Fotoelektrik Sensörleri Ürün Yöneticisi Holger Unger, bu yeni nesil fotoelektrik sensörlerinin ilk iki temsilcisi olan R100 ve R101’de olduğu gibi R103 de geleceğe yönelik bir ürün mimarisi sunduğunu ve farklı uygulamalar için entegre bir tasarım ve kurulum kavramı ve dolayısıyla maksimum esneklik ve maliyet tasarrufu sağladığını belirtti. Ayrıca çalışma prensibinden bağımsız olarak, tüm serilerde onları oldukça çok yönlü hale getiren çeşitli bağlantı seçenekleri bulunduğunu da sözlerine ekledi.

Kullanıcılar tek tip bir çalışma kavramından faydalanıyorlar. Çok turlu potansiyometre ve düğmeler, tüm fonksiyonların parametrelerinin hızlı bir şekilde ayarlanabilmesini sağlıyor; sensörün durumunun görüntülenmesi de tüm serilerde aynı. Bu da zamandan tasarruf sağlıyor, işletim hatalarını ve devreye alma maliyetlerini azaltıyor: “Bir kez anlaşıldığında, hep anlaşılmış oluyor, işte düsturumuz bu!” diyor Pesch.

TEK BİR SENSÖR-BİRDEN FAZLA ANAHTAR NOKTASI 

Çok çeşitli işlevleri sayesinde, çok yönlü R100, R101 ve R103 serisi fotoelektrik sensörler, çok çeşitli endüstriyel uygulamalarda algılama görevlerini kolayca gerçekleştiriyor.
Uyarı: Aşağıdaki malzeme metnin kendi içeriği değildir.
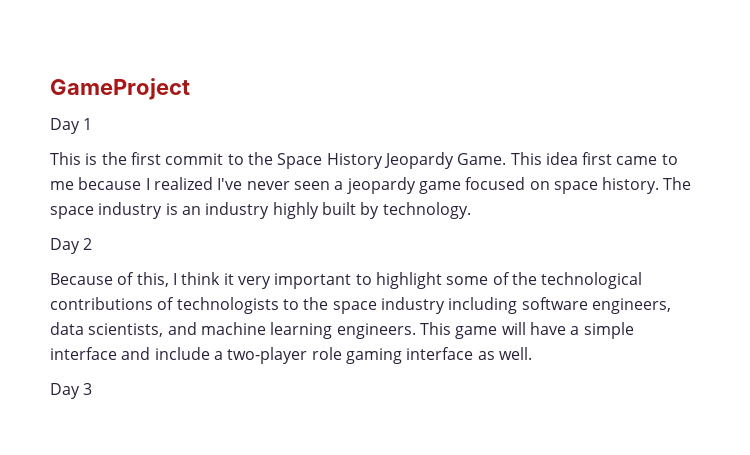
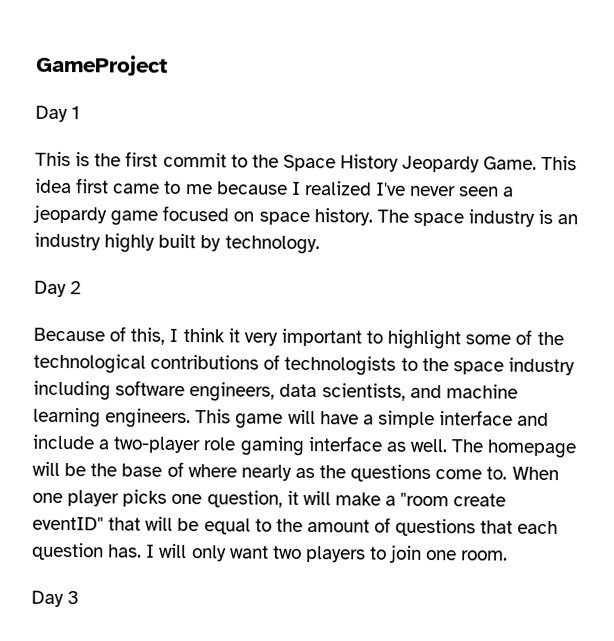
+ The homepage will be the base of where nearly as the questions come to. When one player picks one question, it will make a "room create eventID" that will be equal to the amount of questions that each question has. I will only want two players to join one room.

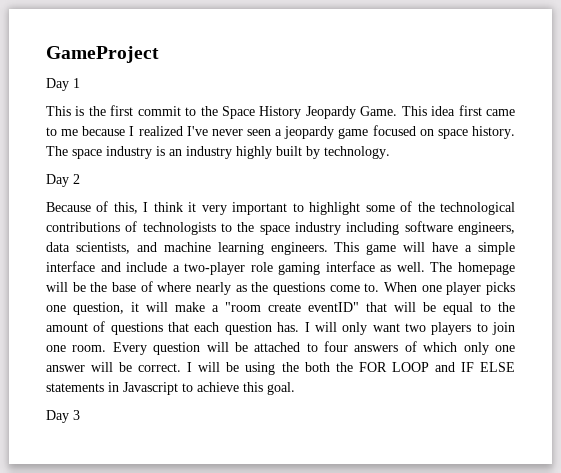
+ Every question will be attached to four answers of which only one answer will be correct. I will be using the both the FOR LOOP and IF ELSE statements in Javascript to achieve this goal.

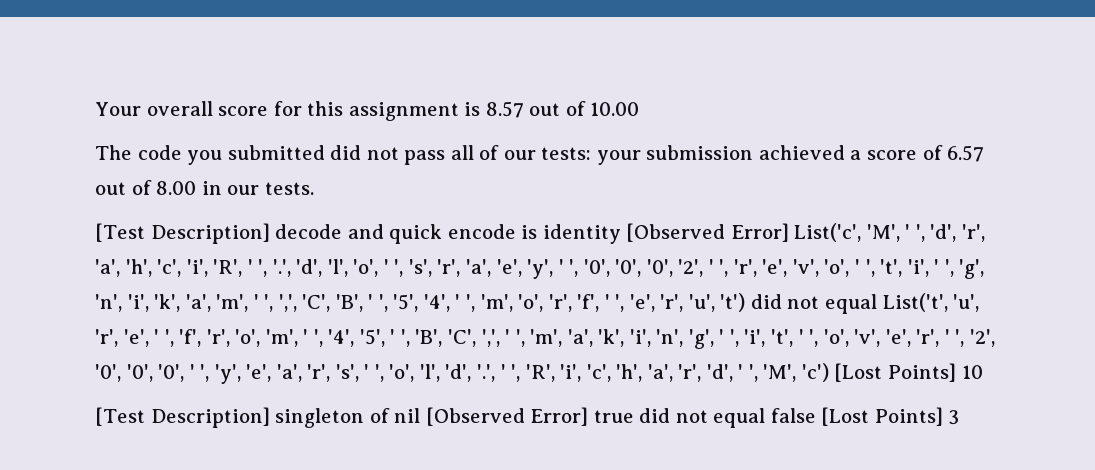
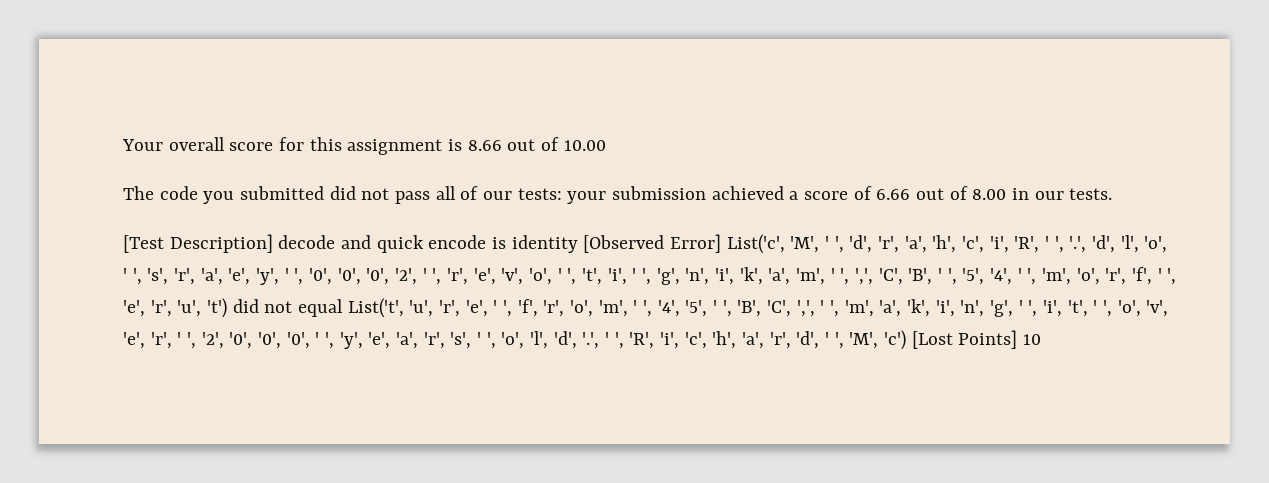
- Your overall score for this assignment is 8.57 out of 10.00
+ Your overall score for this assignment is 8.66 out of 10.00
- The code you submitted did not pass all of our tests: your submission achieved a score of 6.57 out of 8.00 in our tests.
+ The code you submitted did not pass all of our tests: your submission achieved a score of 6.66 out of 8.00 in our tests.
- [Test Description] singleton of nil [Observed Error] true did not equal false [Lost Points] 3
Bu anahtarlama sensörlerinde ölçüm temeli teknolojisi bulunuyor ve tek bir sensörde IO-Link üzerinden istek üzerine yapılandırılabilen pencere çalışma modu ve anahtar noktaları gibi birden fazla çalışma modunu birleştiriyor. Yalnızca tek bir sensör farklı yığın yüksekliklerini algılayabiliyor. 

Uygulamanın görünüşü nasıl? Genellikle üretim tesislerine birden fazla otomatik konveyör güzergahı kuruluyor. Konveyör kayışları ürünleri, kutular veya tepsiler gibi konteynerlerde taşıyor. Bu ürünler otomatik bir süreçte daha fazla işleme için konteynerden alınıyor. Ölçüm temeli teknolojisine sahip anahtarlama sensörü, konveyör kayışının üzerine takılıyor ve konteynerlere yukarıdan aşağıya doğru “bakıyor”. Mesafe ölçümü yardımıyla konteynerlerin içindeki ürünlerin farklı yığın yüksekliklerini algılıyor. Bu ürünler örneğin vakumlu vantuzlar kullanılarak arka arkaya konteynerden alınırsa sensör, yapılandırılmış iki anahtar noktasını kullanarak bunu algılıyor. Bu şekilde, henüz konteyner tamamen boşaltılmadan daha fazla ürün eklenebiliyor. 

Bunun avantajı açık: Tedarik güzergahlarından daha etkin bir şekilde faydalanılabiliyor. Daha önce iki sensöre ihtiyaç olan yerlerde, artık tek bir sensör yeterli oluyor. “Uygulamanın verimliliği artırılır; tedarik ve lojistik maliyetleri azalır. Sensör, IO-Link üzerinden isteğe bağlı olarak yapılandırılabiliyor ve çoklu piksel teknolojisi sayesinde farklı uygulamalar için daha yüksek bir uyum yeteneği sunuyor.” diyor Fotoelektrik Sensörler Ürün Yöneticisi Sebastian Pesch.